[Itemized modification records]
______

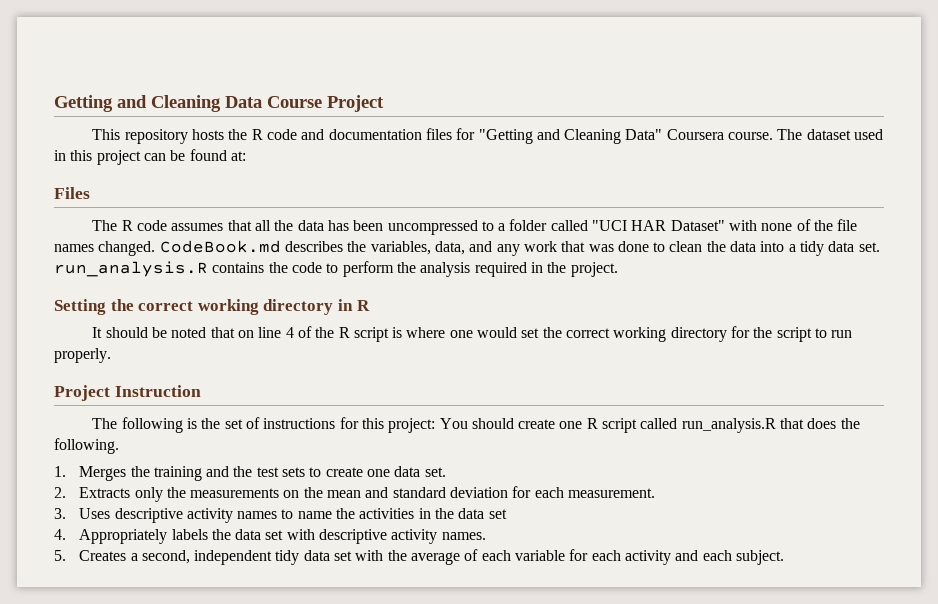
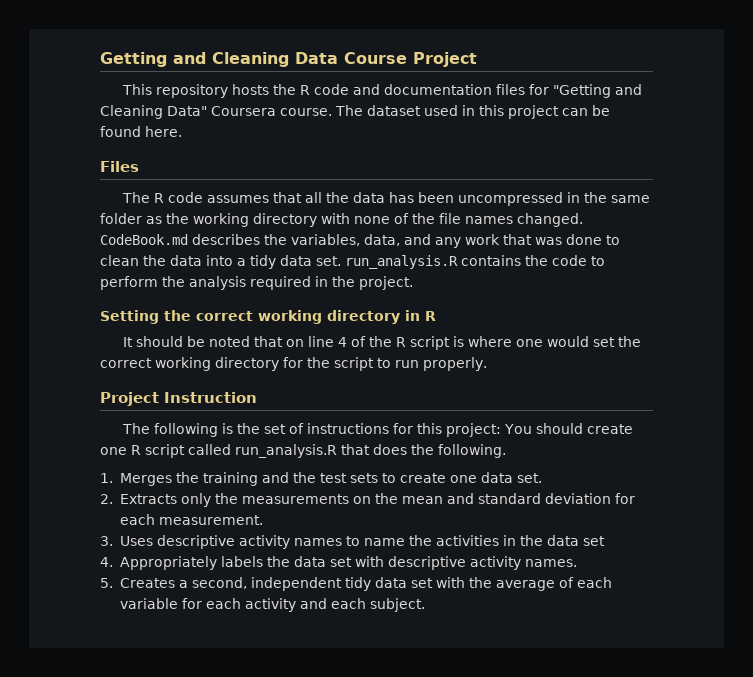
[230,151,246,161] at: -> [145,126,182,137] here.
[481,219,725,231] to a folder called "UCI HAR Dataset" -> [566,192,650,203] [100,213,317,227] in the same folder as the working directory

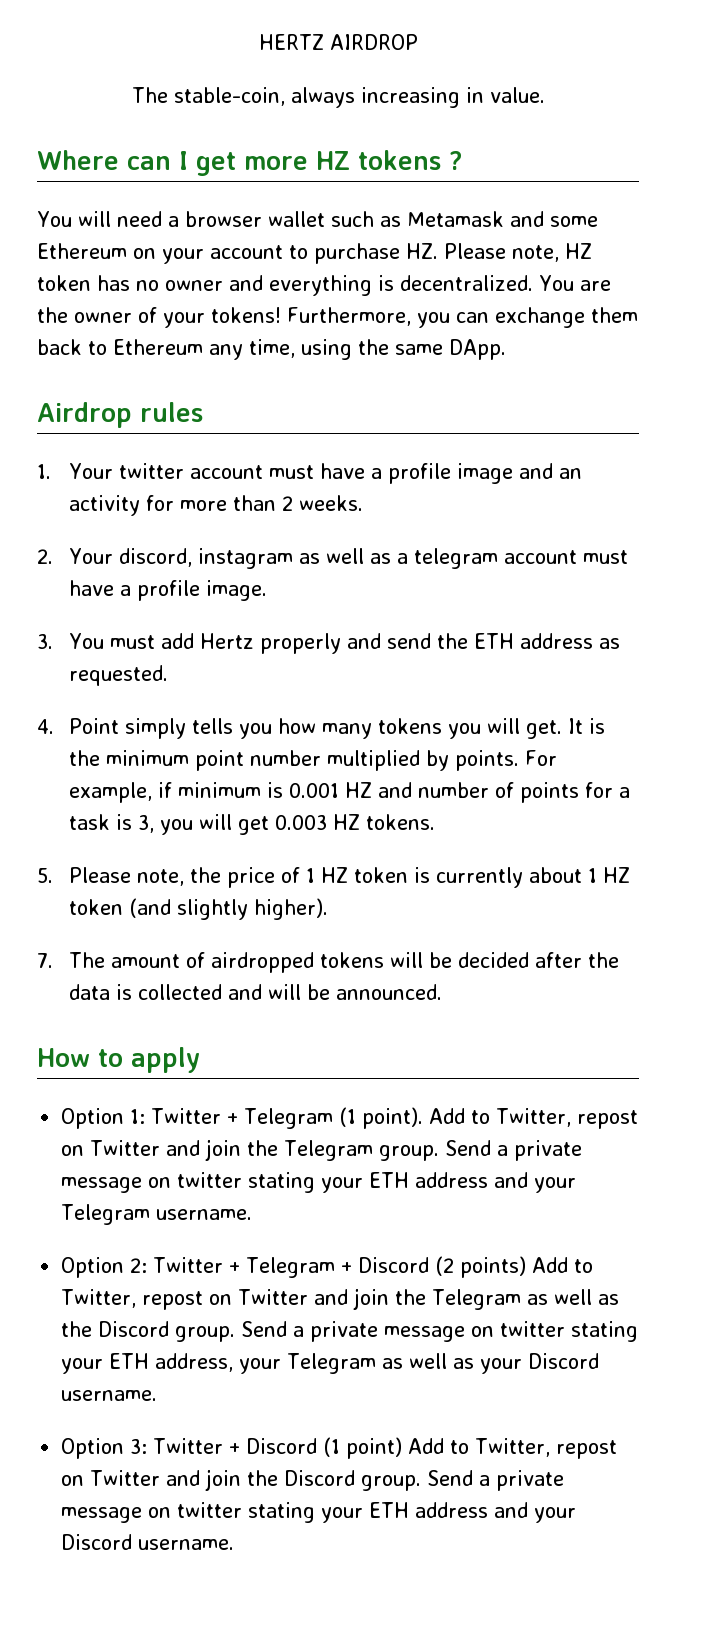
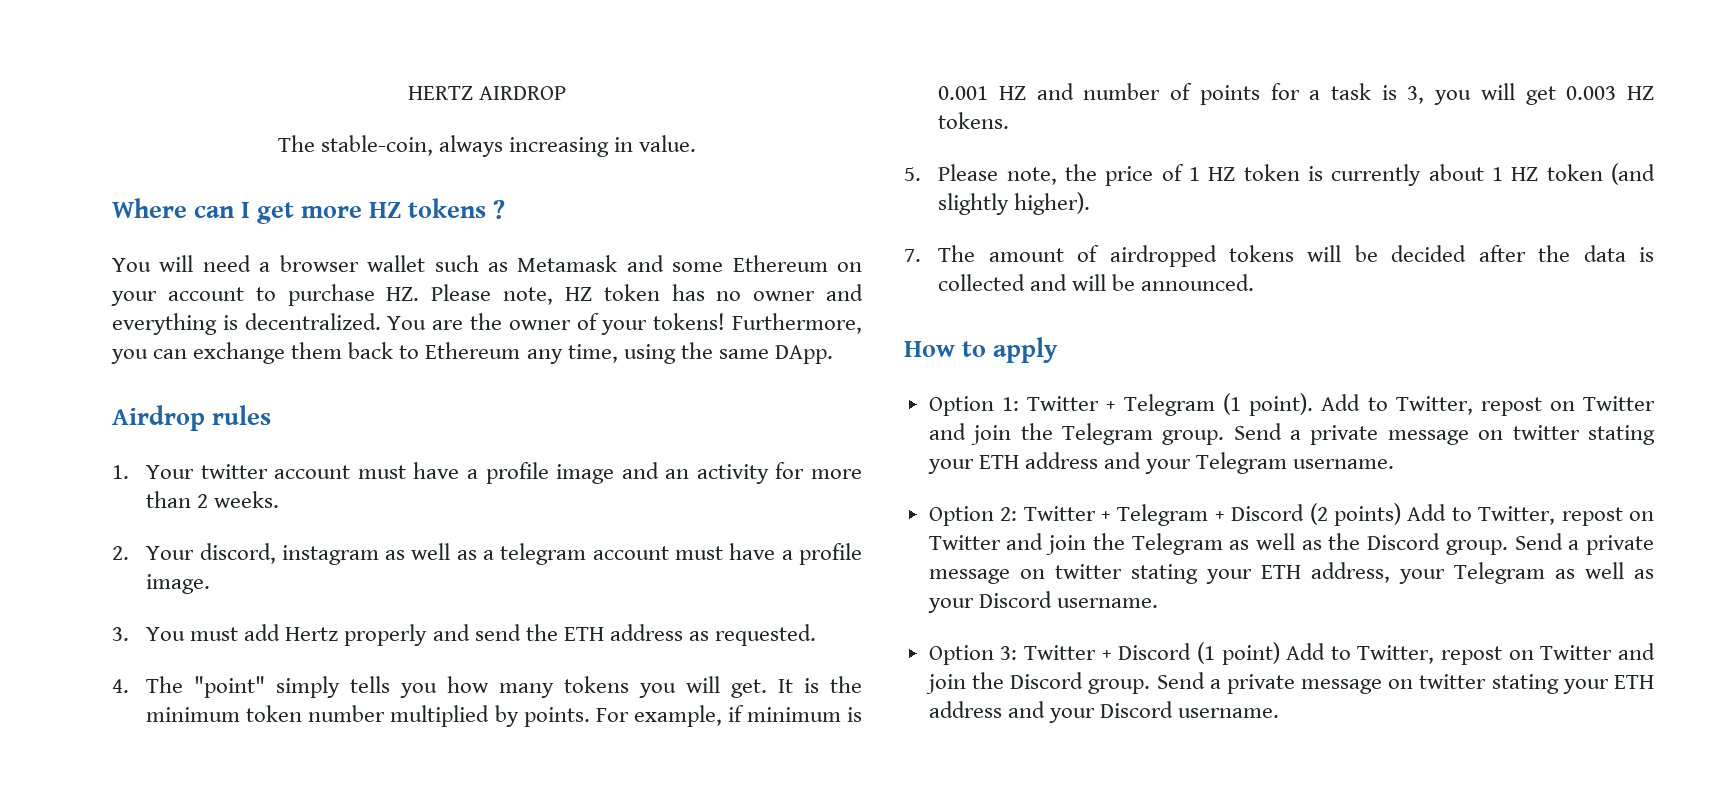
[68,718,119,734] Point -> [146,676,266,698] The "point"
[194,750,244,771] point -> [246,705,303,722] token

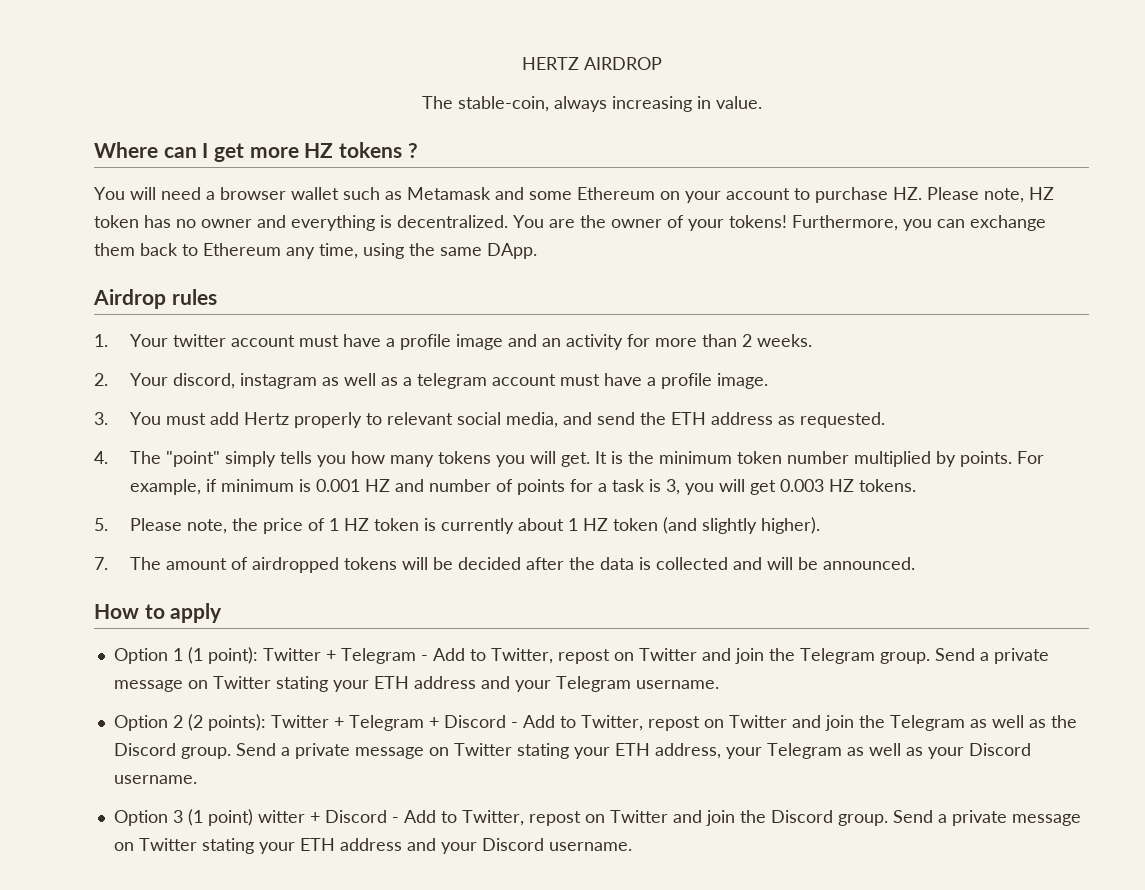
(428, 635) none -> [365,412,558,428] to relevant social media,
[1001,393,1314,416] 1: Twitter + Telegram (1 point). -> [172,647,428,664] 1 (1 point): Twitter + Telegram -
[1512,425,1580,440] twitter -> [212,676,271,689] Twitter
[1000,507,1018,521] 2: -> [172,714,266,731] 2 (2 points):
[1309,503,1401,526] (2 points) -> [510,722,518,728] -
[1054,564,1122,579] twitter -> [453,743,512,756] Twitter
[1000,642,1280,665] 3: Twitter + Discord (1 point) -> [172,809,399,826] 3 (1 point) witter + Discord -
[1419,674,1487,689] twitter -> [138,838,197,851] Twitter

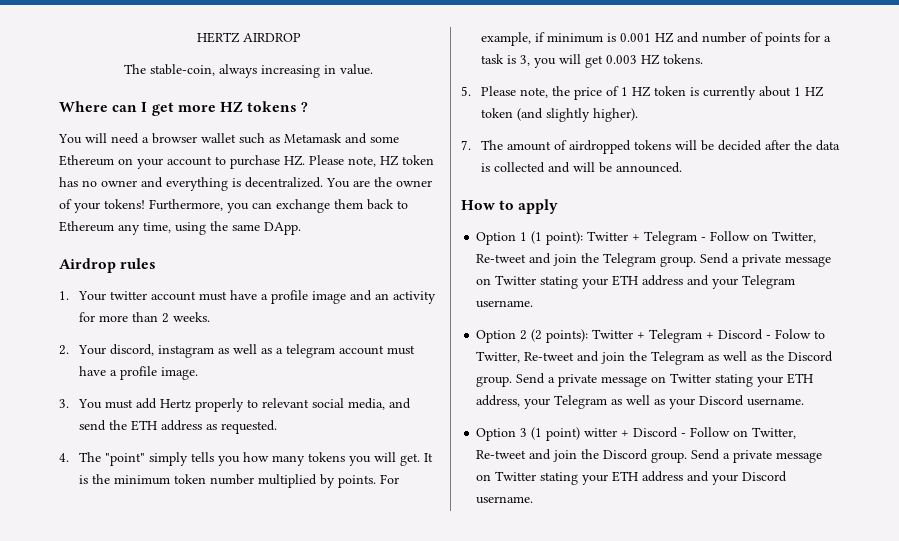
[432,648,697,664] Add to Twitter, repost on Twitter -> [710,231,817,243] [476,254,527,263] Follow on Twitter, Re-tweet
[522,715,787,731] Add to Twitter, repost on Twitter -> [775,329,826,339] [476,351,575,363] Folow to Twitter, Re-tweet
[403,810,668,826] Add to Twitter, repost on Twitter -> [690,427,797,439] [476,450,527,459] Follow on Twitter, Re-tweet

______

EXERCISE PROMPT: The line containing "[481,219,725,231] to a" and every line after it, through the end of the records, are what you should retype exactly. Do not include the pictures.

ANSWER TO THIS TASK:
[481,219,725,231] to a folder called "UCI HAR Dataset" -> [566,192,650,203] [100,213,317,227] in the same folder as the working directory

[68,718,119,734] Point -> [146,676,266,698] The "point"
[194,750,244,771] point -> [246,705,303,722] token

(428, 635) none -> [365,412,558,428] to relevant social media,
[1001,393,1314,416] 1: Twitter + Telegram (1 point). -> [172,647,428,664] 1 (1 point): Twitter + Telegram -
[1512,425,1580,440] twitter -> [212,676,271,689] Twitter
[1000,507,1018,521] 2: -> [172,714,266,731] 2 (2 points):
[1309,503,1401,526] (2 points) -> [510,722,518,728] -
[1054,564,1122,579] twitter -> [453,743,512,756] Twitter
[1000,642,1280,665] 3: Twitter + Discord (1 point) -> [172,809,399,826] 3 (1 point) witter + Discord -
[1419,674,1487,689] twitter -> [138,838,197,851] Twitter

[432,648,697,664] Add to Twitter, repost on Twitter -> [710,231,817,243] [476,254,527,263] Follow on Twitter, Re-tweet
[522,715,787,731] Add to Twitter, repost on Twitter -> [775,329,826,339] [476,351,575,363] Folow to Twitter, Re-tweet
[403,810,668,826] Add to Twitter, repost on Twitter -> [690,427,797,439] [476,450,527,459] Follow on Twitter, Re-tweet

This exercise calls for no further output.